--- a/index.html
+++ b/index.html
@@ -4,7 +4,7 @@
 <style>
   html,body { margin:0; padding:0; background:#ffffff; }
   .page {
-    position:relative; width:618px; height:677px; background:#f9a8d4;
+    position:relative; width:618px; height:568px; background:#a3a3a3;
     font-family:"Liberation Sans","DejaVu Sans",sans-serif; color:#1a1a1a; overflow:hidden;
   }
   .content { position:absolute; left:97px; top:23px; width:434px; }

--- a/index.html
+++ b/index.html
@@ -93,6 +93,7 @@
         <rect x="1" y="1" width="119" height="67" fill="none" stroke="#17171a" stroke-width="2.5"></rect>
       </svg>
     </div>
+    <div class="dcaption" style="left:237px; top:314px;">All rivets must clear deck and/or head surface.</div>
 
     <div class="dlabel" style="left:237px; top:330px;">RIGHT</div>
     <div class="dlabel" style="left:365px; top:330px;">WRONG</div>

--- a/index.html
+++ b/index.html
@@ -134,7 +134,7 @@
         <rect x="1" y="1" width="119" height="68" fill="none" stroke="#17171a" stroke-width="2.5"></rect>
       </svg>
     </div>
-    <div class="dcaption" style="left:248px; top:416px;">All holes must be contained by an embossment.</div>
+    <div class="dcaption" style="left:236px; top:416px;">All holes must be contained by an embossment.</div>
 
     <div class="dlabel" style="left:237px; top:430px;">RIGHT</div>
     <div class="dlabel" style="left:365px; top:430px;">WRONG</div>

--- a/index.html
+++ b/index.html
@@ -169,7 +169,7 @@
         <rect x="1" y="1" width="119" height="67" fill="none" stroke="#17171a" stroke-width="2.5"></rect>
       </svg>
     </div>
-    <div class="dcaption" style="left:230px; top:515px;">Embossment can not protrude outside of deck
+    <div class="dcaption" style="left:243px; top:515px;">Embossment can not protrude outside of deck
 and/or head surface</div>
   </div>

Exercise instructions: The records above need to be retyped exactly.

Result of the exercise:
--- a/index.html
+++ b/index.html
@@ -4,7 +4,7 @@
 <style>
   html,body { margin:0; padding:0; background:#ffffff; }
   .page {
-    position:relative; width:618px; height:677px; background:#f9a8d4;
+    position:relative; width:618px; height:568px; background:#a3a3a3;
     font-family:"Liberation Sans","DejaVu Sans",sans-serif; color:#1a1a1a; overflow:hidden;
   }
   .content { position:absolute; left:97px; top:23px; width:434px; }

--- a/index.html
+++ b/index.html
@@ -93,6 +93,7 @@
         <rect x="1" y="1" width="119" height="67" fill="none" stroke="#17171a" stroke-width="2.5"></rect>
       </svg>
     </div>
+    <div class="dcaption" style="left:237px; top:314px;">All rivets must clear deck and/or head surface.</div>
 
     <div class="dlabel" style="left:237px; top:330px;">RIGHT</div>
     <div class="dlabel" style="left:365px; top:330px;">WRONG</div>

--- a/index.html
+++ b/index.html
@@ -134,7 +134,7 @@
         <rect x="1" y="1" width="119" height="68" fill="none" stroke="#17171a" stroke-width="2.5"></rect>
       </svg>
     </div>
-    <div class="dcaption" style="left:248px; top:416px;">All holes must be contained by an embossment.</div>
+    <div class="dcaption" style="left:236px; top:416px;">All holes must be contained by an embossment.</div>
 
     <div class="dlabel" style="left:237px; top:430px;">RIGHT</div>
     <div class="dlabel" style="left:365px; top:430px;">WRONG</div>

--- a/index.html
+++ b/index.html
@@ -169,7 +169,7 @@
         <rect x="1" y="1" width="119" height="67" fill="none" stroke="#17171a" stroke-width="2.5"></rect>
       </svg>
     </div>
-    <div class="dcaption" style="left:230px; top:515px;">Embossment can not protrude outside of deck
+    <div class="dcaption" style="left:243px; top:515px;">Embossment can not protrude outside of deck
 and/or head surface</div>
   </div>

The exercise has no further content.